Files

Fimeg 484a7f77ce Add docs and project files - force for Culurien

2026-03-28 20:46:24 -04:00

13 KiB

Raw Blame History

RedFlag v0.1.26.0 - Technical Issues and Technical Debt Audit

Document Version: 1.0 Date: 2025-12-19 Scope: Post-Issue#3 Implementation Audit Status: ACTIVE ISSUES requiring immediate resolution

Executive Summary

During the implementation of Issue #3 (subsystem tracking) and the command recovery fix, we identified critical architectural issues that violate ETHOS principles and create user-facing bugs. This document catalogs all issues, their root causes, and required fixes.

Issues by Severity:

🔴 CRITICAL: 3 issues (user-facing bugs, data corruption risk)
🟡 HIGH: 4 issues (technical debt, maintenance burden)
🟢 MEDIUM: 2 issues (code quality, naming violations)

🔴 CRITICAL ISSUES (User-Facing)

1. Storage Scans Appearing as Package Updates

Severity: 🔴 CRITICAL User Impact: HIGH ETHOS Violations: #1 (Errors are History - data in wrong place), #5 (No BS - misleading UI)

Problem: Storage scan results (handleScanStorage) are appearing on the Updates page alongside package updates. Users see disk usage metrics (partition sizes, mount points) mixed with apt/dnf package updates.

Root Cause: handleScanStorage in aggregator-agent/cmd/agent/subsystem_handlers.go calls ReportLog() which stores entries in update_logs table, the same table used for package updates.

Location:

Agent: aggregator-agent/cmd/agent/subsystem_handlers.go:119-123

// Report the scan log (WRONG - this goes to update_logs table)
if err := reportLogWithAck(apiClient, cfg, ackTracker, logReport); err != nil {
    log.Printf("Failed to report scan log: %v\n", err)
}

Correct Behavior: Storage scans should ONLY report to /api/v1/agents/:id/storage-metrics endpoint, which stores in dedicated storage_metrics table.

Fix Required:

Comment out/remove the ReportLog call in handleScanStorage (lines 119-123)
Verify ReportStorageMetrics call (lines 162-164) is working
Register missing route for GET /api/v1/agents/:id/storage-metrics if not already registered

Verification Steps:

Trigger storage scan from UI
Verify NO new entries appear on Updates page
Verify data appears on Storage page
Check storage_metrics table has new rows

2. System Scans Appearing as Package Updates

Severity: 🔴 CRITICAL User Impact: HIGH ETHOS Violations: #1, #5

Problem: System scan results (CPU, memory, processes, uptime) are appearing on Updates page as LOW severity package updates.

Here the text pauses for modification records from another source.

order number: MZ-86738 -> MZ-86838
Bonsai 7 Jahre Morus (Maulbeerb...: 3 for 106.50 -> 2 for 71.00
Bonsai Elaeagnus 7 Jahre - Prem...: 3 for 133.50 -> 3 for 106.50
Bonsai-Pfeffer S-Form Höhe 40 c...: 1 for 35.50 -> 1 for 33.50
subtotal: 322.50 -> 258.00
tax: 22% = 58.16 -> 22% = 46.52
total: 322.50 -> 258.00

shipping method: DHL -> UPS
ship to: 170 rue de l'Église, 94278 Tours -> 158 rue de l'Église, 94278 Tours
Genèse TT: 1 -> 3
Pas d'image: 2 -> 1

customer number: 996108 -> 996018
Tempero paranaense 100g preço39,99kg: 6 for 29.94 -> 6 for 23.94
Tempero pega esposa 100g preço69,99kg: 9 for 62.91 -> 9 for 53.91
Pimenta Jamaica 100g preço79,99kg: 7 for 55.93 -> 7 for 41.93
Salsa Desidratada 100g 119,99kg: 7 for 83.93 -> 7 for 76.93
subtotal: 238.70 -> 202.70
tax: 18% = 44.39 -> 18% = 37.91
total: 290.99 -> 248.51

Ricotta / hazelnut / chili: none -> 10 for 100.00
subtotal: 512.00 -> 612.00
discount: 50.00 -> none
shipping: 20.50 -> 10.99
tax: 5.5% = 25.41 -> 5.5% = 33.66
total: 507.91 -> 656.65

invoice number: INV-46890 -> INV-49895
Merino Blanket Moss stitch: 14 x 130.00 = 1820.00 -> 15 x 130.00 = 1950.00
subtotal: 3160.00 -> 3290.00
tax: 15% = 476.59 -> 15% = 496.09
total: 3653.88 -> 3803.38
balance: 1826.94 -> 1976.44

User Report: "On the Updates tab, the top 6-7 'updates' are system specs, not system packages. They are HD details or processes, or partition sizes."

Root Cause: handleScanSystem also calls ReportLog() storing in update_logs table.

Location:

Agent: aggregator-agent/cmd/agent/subsystem_handlers.go:207-211

// Report the scan log (WRONG - this goes to update_logs table)
if err := reportLogWithAck(apiClient, cfg, ackTracker, logReport); err != nil {
    log.Printf("Failed to report scan log: %v\n", err)
}

Correct Behavior: System scans should ONLY report to /api/v1/agents/:id/metrics endpoint.

Fix Required:

Comment out/remove the ReportLog call in handleScanSystem (lines 207-211)
Verify ReportMetrics call is working
Register missing route for GET endpoint if needed

3. Duplicate "Scan All" Entries in History

Severity: 🔴 CRITICAL User Impact: MEDIUM ETHOS Violations: #1 (duplicate history entries), #4 (not idempotent)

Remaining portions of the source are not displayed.